On the farm, along with the daily milking routine, came seasonal work that had to be done to get ready for winter. In the Summer hay had to be cut and “put up” or stored in barns and sheds. In the Fall, the corn that was planted in the Spring had to be cut and chopped into silage. The silage then had to be stored in a trench silo to preserve and pickle in order to make a good feed for the cows during the Winter cold and snow.
When I was a little girl we had never heard of round balers. Gasp, yes, I know I’m old! So every small square bale had to be picked up out of the field and stacked neatly on a hay wagon. The wagons were then pulled to the barn and the hay was unloaded, sent up the long hay elevator, re-stacked and stored in the big hay loft. All of these things took a lot of man power. There was the person raking the hay, one baling it, two or three stacking it on the wagon in the field then someone had to pull the loaded trailer to the barn. If you were lucky and had enough help you had another crew waiting there to unload the bales onto the conveyor and neatly stack the hay in the barn.
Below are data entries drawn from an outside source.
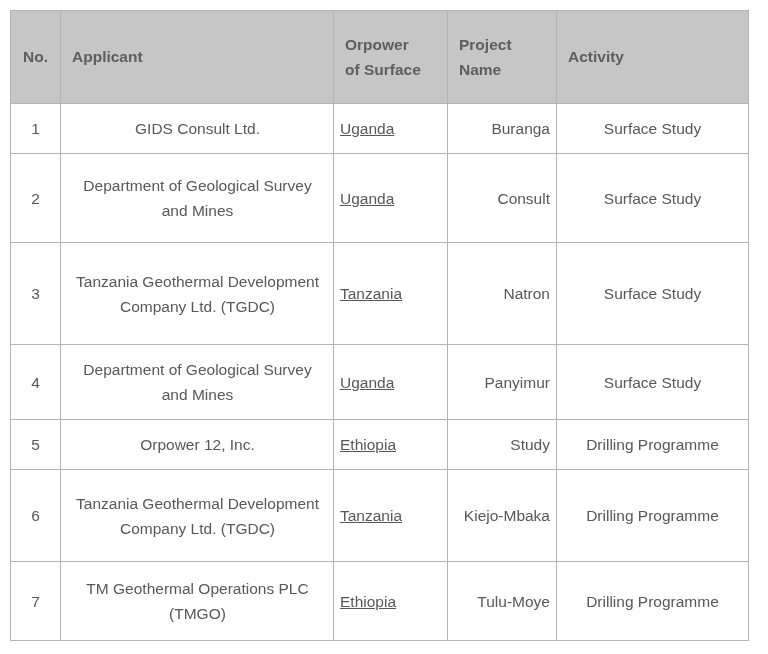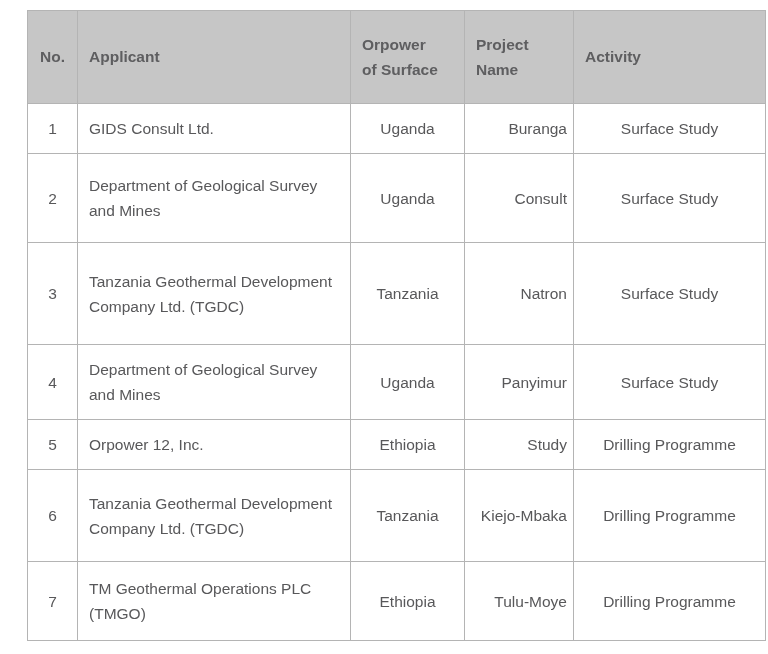--- a/index.html
+++ b/index.html
@@ -18,21 +18,20 @@
     position: absolute;
     left: 10px;
     top: 10px;
     width: 738px;
   }
   table.applicants {
     border-collapse: collapse;
     table-layout: fixed;
     width: 738px;
     border: 1px solid #b4b4b4;
-    margin-left: 17px;
   }
   table.applicants col.c-no       { width: 50px;  }
   table.applicants col.c-app      { width: 273px; }
   table.applicants col.c-country  { width: 114px; }
   table.applicants col.c-project  { width: 109px; }
   table.applicants col.c-activity { width: 192px; }
 
   table.applicants th,
   table.applicants td {
     border: 1px solid #b4b4b4;
@@ -58,26 +57,26 @@
     padding-left: 6px;
     padding-right: 6px;
   }
 
   
   td.cell-no {
     text-align: center;
     padding: 12px 6px;
   }
   td.cell-applicant {
-    text-align: left;
+    text-align: center;
     padding: 12px 10px 12px 11px;
   }
   td.cell-country {
-    text-align: center;
     padding: 12px 6px;
+    text-decoration: underline;
   }
   td.cell-project {
     text-align: right;
     padding: 12px 6px;
     font-weight: bold;
     color: #545456;
   }
   td.cell-activity {
     text-align: center;
     padding: 12px 20px;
I don’t ever remember not having enough hay help in the summer. It was in part because the young men liked my Daddy but it was MOSTLY because of my Nanny’s cooking! Nanny would start cooking for the hay crew right after she had cleaned up the breakfast dishes. I would help her by setting the kitchen table and an extra card table. I then pretty much just tried to stay close but out of the way until I was needed.
When the hay workers took a lunch break they eagerly came and sat down to plates piled high with country ham, mashed potatoes, gravy, baked apples, green beans, homemade biscuits and jelly and all the sweet tea they could drink. Finally there was cobbler or pie for dessert.
With the invention of the round baler, or when it finally got to our area, the need for summer hay help dwindled. One or two men could easily mow, tedder, rake, bale and store the big round bales.
In the Fall everyone got ready for corn cutting. Daddy and Uncle Blake cut corn together so we all pitched in to help. When I was little I would watch as the trucks brought the chopped corn from the field and dumped it into our bunker silo. Then someone on a tractor would constantly pile the silage up and drive over it to get all the air out and pack it down tightly. This helped the silage heat and pickle and it smelled so good! I loved to get to ride in the silage trucks and watch the spout on the chopper fill up the truck with corn.
When I was old enough to get to drive a silage truck it was like a right of passage. That I could be trusted to drive the old split shift dump truck to the field, follow along with the corn chopper and then bring my full truck load to the silo to dump was pretty exciting, at first. It seemed like if the field would grow corn Daddy and Uncle Blake planted it. Needless to say some of the ground was fairly steep and we were hauling loaded trucks on narrow dirt roads and the highway to get to the silo. It kept a truck driver on their toes and made me draw up more than once!
Everyone looked forward to corn cutting time. And for the first week or so it was fun! We would bring our brown bag lunches, water and snacks to the trucks in the morning with smiles on our faces and a cheery “Good Morning” on our lips. Chestnuts were usually ripe so we all had a little bag of them to munch on throughout the day. Mom would make a blackberry cobbler and you would get your portion, with ice cream, when it was your turn at the silo. Life was good!
But then everything started to get boring, you started getting tired and things started to break down. The truck drivers got tired of being bounced around in a dusty old dump truck, the tractor driver pulling the corn chopper got a sore back and crick in their neck because of having to turn around and watch behind them all the time, the silo packer got bored with the monotony of driving up and down the ever growing pile of silage, and tempers would get short.
That cheerful “Good Morning” became just a steely stare, our stomachs ached from eating too many chestnuts and we had perfected the use of a very familiar hand gesture. For a couple of years we even bought big squirt guns and had water fights to break the boredom. Hiding in the uncut corn until the next truck got there then shooting a stream of water straight into their unrolled window seemed to take the edge off. And no one was spared. If you were somewhere around us while we were cutting corn, at some point you were gonna get wet!
But although we were tired and grouchy, we were always sad when the last load was hauled to the silo and couldn’t wait to do it again next year. Well, everyone except Uncle Blake and Daddy, who were just relieved and thankful that we made it through another year and that there were full silos ready to feed the cows for the Winter.